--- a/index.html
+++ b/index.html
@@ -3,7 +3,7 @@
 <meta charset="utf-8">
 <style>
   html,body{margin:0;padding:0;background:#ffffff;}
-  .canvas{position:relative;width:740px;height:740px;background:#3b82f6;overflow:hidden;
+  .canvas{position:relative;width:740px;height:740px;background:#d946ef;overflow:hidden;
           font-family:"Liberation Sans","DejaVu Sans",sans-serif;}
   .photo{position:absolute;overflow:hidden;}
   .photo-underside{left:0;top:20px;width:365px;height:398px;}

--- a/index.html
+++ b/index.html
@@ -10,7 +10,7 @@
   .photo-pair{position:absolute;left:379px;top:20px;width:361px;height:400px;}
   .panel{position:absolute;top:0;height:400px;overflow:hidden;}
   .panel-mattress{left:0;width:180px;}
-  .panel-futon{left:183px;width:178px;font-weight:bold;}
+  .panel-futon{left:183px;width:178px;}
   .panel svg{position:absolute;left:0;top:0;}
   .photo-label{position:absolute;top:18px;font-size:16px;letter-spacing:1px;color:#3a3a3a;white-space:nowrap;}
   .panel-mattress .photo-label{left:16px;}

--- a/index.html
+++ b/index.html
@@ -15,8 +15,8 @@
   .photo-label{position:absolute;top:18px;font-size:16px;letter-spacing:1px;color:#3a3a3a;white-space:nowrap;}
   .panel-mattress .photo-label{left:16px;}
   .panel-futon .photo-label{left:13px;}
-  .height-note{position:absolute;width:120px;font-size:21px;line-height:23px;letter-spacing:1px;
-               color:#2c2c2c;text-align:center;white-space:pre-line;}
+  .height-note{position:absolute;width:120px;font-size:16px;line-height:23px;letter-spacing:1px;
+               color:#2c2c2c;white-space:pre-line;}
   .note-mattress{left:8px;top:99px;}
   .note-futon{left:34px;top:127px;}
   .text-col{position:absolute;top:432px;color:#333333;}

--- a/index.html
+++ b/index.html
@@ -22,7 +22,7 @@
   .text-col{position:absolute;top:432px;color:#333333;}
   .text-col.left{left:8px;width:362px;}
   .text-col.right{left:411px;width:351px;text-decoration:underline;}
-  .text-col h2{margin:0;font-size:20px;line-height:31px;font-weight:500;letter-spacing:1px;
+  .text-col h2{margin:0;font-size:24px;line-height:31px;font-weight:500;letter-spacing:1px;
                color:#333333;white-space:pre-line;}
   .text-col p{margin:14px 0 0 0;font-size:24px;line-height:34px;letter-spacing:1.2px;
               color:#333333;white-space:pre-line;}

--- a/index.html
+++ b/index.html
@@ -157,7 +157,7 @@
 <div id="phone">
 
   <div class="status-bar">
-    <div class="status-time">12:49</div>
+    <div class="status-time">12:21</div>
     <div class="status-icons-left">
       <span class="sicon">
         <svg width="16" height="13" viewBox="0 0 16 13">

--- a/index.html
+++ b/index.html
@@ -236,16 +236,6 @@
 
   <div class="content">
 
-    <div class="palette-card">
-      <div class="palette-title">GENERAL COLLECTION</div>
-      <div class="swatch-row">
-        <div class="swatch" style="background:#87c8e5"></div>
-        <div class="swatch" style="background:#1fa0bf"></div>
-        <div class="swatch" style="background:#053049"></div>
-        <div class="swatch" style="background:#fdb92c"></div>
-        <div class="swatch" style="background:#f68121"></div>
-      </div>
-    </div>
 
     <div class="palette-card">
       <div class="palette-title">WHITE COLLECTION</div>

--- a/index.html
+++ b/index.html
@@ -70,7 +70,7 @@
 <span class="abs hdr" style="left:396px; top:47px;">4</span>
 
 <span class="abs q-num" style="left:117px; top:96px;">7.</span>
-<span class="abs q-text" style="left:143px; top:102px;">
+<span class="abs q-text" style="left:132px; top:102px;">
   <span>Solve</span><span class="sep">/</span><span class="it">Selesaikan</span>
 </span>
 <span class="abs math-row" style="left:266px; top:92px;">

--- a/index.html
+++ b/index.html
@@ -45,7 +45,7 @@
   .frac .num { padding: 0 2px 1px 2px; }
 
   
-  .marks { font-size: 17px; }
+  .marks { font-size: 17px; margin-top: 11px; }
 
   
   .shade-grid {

Assigned task | Retype the listing above, exactly and in full.

Result of this exercise |
--- a/index.html
+++ b/index.html
@@ -3,7 +3,7 @@
 <meta charset="utf-8">
 <style>
   html,body{margin:0;padding:0;background:#ffffff;}
-  .canvas{position:relative;width:740px;height:740px;background:#3b82f6;overflow:hidden;
+  .canvas{position:relative;width:740px;height:740px;background:#d946ef;overflow:hidden;
           font-family:"Liberation Sans","DejaVu Sans",sans-serif;}
   .photo{position:absolute;overflow:hidden;}
   .photo-underside{left:0;top:20px;width:365px;height:398px;}

--- a/index.html
+++ b/index.html
@@ -10,7 +10,7 @@
   .photo-pair{position:absolute;left:379px;top:20px;width:361px;height:400px;}
   .panel{position:absolute;top:0;height:400px;overflow:hidden;}
   .panel-mattress{left:0;width:180px;}
-  .panel-futon{left:183px;width:178px;font-weight:bold;}
+  .panel-futon{left:183px;width:178px;}
   .panel svg{position:absolute;left:0;top:0;}
   .photo-label{position:absolute;top:18px;font-size:16px;letter-spacing:1px;color:#3a3a3a;white-space:nowrap;}
   .panel-mattress .photo-label{left:16px;}

--- a/index.html
+++ b/index.html
@@ -15,8 +15,8 @@
   .photo-label{position:absolute;top:18px;font-size:16px;letter-spacing:1px;color:#3a3a3a;white-space:nowrap;}
   .panel-mattress .photo-label{left:16px;}
   .panel-futon .photo-label{left:13px;}
-  .height-note{position:absolute;width:120px;font-size:21px;line-height:23px;letter-spacing:1px;
-               color:#2c2c2c;text-align:center;white-space:pre-line;}
+  .height-note{position:absolute;width:120px;font-size:16px;line-height:23px;letter-spacing:1px;
+               color:#2c2c2c;white-space:pre-line;}
   .note-mattress{left:8px;top:99px;}
   .note-futon{left:34px;top:127px;}
   .text-col{position:absolute;top:432px;color:#333333;}

--- a/index.html
+++ b/index.html
@@ -22,7 +22,7 @@
   .text-col{position:absolute;top:432px;color:#333333;}
   .text-col.left{left:8px;width:362px;}
   .text-col.right{left:411px;width:351px;text-decoration:underline;}
-  .text-col h2{margin:0;font-size:20px;line-height:31px;font-weight:500;letter-spacing:1px;
+  .text-col h2{margin:0;font-size:24px;line-height:31px;font-weight:500;letter-spacing:1px;
                color:#333333;white-space:pre-line;}
   .text-col p{margin:14px 0 0 0;font-size:24px;line-height:34px;letter-spacing:1.2px;
               color:#333333;white-space:pre-line;}

--- a/index.html
+++ b/index.html
@@ -157,7 +157,7 @@
 <div id="phone">
 
   <div class="status-bar">
-    <div class="status-time">12:49</div>
+    <div class="status-time">12:21</div>
     <div class="status-icons-left">
       <span class="sicon">
         <svg width="16" height="13" viewBox="0 0 16 13">

--- a/index.html
+++ b/index.html
@@ -236,16 +236,6 @@
 
   <div class="content">
 
-    <div class="palette-card">
-      <div class="palette-title">GENERAL COLLECTION</div>
-      <div class="swatch-row">
-        <div class="swatch" style="background:#87c8e5"></div>
-        <div class="swatch" style="background:#1fa0bf"></div>
-        <div class="swatch" style="background:#053049"></div>
-        <div class="swatch" style="background:#fdb92c"></div>
-        <div class="swatch" style="background:#f68121"></div>
-      </div>
-    </div>
 
     <div class="palette-card">
       <div class="palette-title">WHITE COLLECTION</div>

--- a/index.html
+++ b/index.html
@@ -70,7 +70,7 @@
 <span class="abs hdr" style="left:396px; top:47px;">4</span>
 
 <span class="abs q-num" style="left:117px; top:96px;">7.</span>
-<span class="abs q-text" style="left:143px; top:102px;">
+<span class="abs q-text" style="left:132px; top:102px;">
   <span>Solve</span><span class="sep">/</span><span class="it">Selesaikan</span>
 </span>
 <span class="abs math-row" style="left:266px; top:92px;">

--- a/index.html
+++ b/index.html
@@ -45,7 +45,7 @@
   .frac .num { padding: 0 2px 1px 2px; }
 
   
-  .marks { font-size: 17px; }
+  .marks { font-size: 17px; margin-top: 11px; }
 
   
   .shade-grid {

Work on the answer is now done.